Thursday, 12 June 2014

STATS1900 Business Statistics

Minor Assignment
Date Due: Refer to Course Description
Total Marks: 20 marks Worth: 10% of final assessment
This assignment requires an amount of computer work and written comment. You may need to seek guidance from your tutor along the way. Do not leave things until too late!! Each question carefully describes what you are required to do so please follow these carefully!
In this assignment you will examine employment data obtained through a survey of business school graduates undertaken by a university placement office. The data is contained in the file Survey_of_graduates.xls and contains the following columns (variables):
Variable Description
Area Area of employment: 1 = Accounting, 2 = Finance, 3 = General management,
4 = Marketing/Sales, 5 = Other
Gender 1 = Female, 2 = Male
Satisfaction Job satisfaction: 4 = very, 3 = quite, 2 = little, 1 = none
Search Number of weeks job searching
Salary $thousands
Random Sample: Before you begin your analysis you are required to take a random sample of size 150 from the 253 cases in the file. Use the file Sample-Generator-101.xls to do this. Your tutor will show you how this can be done in EXCEL. Your answers to the questions below are to be based on your sample of 150 cases. Make sure to keep a safe copy of your sample since you cannot use Sample-Generator-101 to reproduce the first sample. Provide a printout of the data in your sample, with ID numbers in ascending order.

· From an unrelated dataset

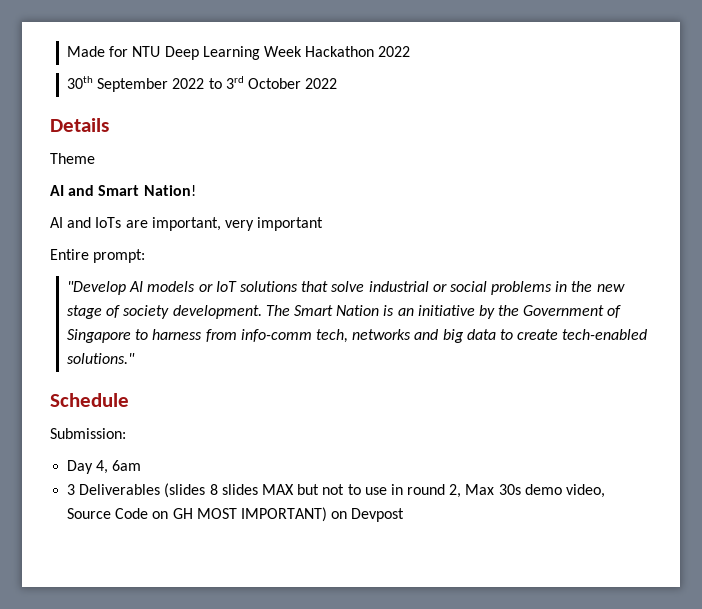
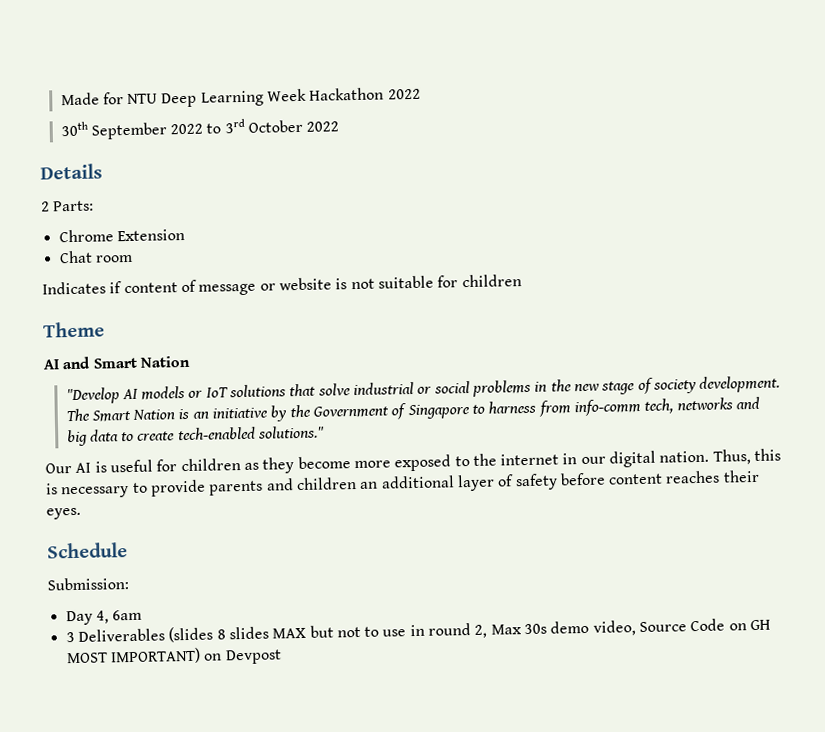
[50,153,95,164] [50,185,196,196] [50,217,324,231] [50,249,146,263] Theme // AI and Smart Nation! // AI and IoTs are important, very important // Entire prompt: -> [41,200,95,212] [58,228,185,243] [58,250,133,264] [42,274,522,296] [43,321,105,338] [43,355,190,370] 2 Parts: // Chrome Extension // Chat room // Indicates if content of message or website is not suitable for children // Theme // AI and Smart Nation
(136, 358) none -> [45,448,782,474] [46,469,760,499] [46,507,81,520] // Our AI is useful for children as they become more exposed to the internet in our digital nation. Thus, this is necessary to provide parents and children an additional layer of safety before content reaches their eyes.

Task 1: Variable List: Using the variables listed in the table above state for each variable whether it is qualitative or quantitative, if it is qualitative state whether it is nominal or ordinal, and if it is quantitative state whether it is discrete orcontinuous.
Task 2: Histogram: Create a histogram showing the distribution of salaries. Comment upon the shape of the distribution: is it symmetric? If it is not, is it positively or negatively skewed? Are there any outliers present? If so, are they of particular interest?
State which central measure would be best to use to describe the centre of this distribution, and the reason(s) why.
Task 3: Descriptive Statistics: Prepare a simple summary table that shows the average and standard deviation of salary for the five work areas. Construct side-by-side boxplots for the salaries. Briefly comment upon any differences you observe in salaries for each work area.
Task 4: Pivot Table and Bar Chart: Construct a pivot table that shows satisfaction for each area of employment. Place satisfaction in the rows, area in the columns and a count of job satisfaction in the body of the table. Obtain a second pivot table by converting the frequencies in each column into relative frequencies in each column (right click on any number in the table, then choose Summarize Values as % of column totals).
If a business school graduate wanted to get most satisfaction from their job, based on the information in the table, which area of employment should they choose?
Construct a bar chart comparing the distribution of males and females in all areas of employment.
Do employment areas differ in percentage of female/male graduates? If yes, how?
Conclusion: From the tasks above, you should have some idea of the employment of business school graduates. In this section you should write a short paragraph summarising your main findings.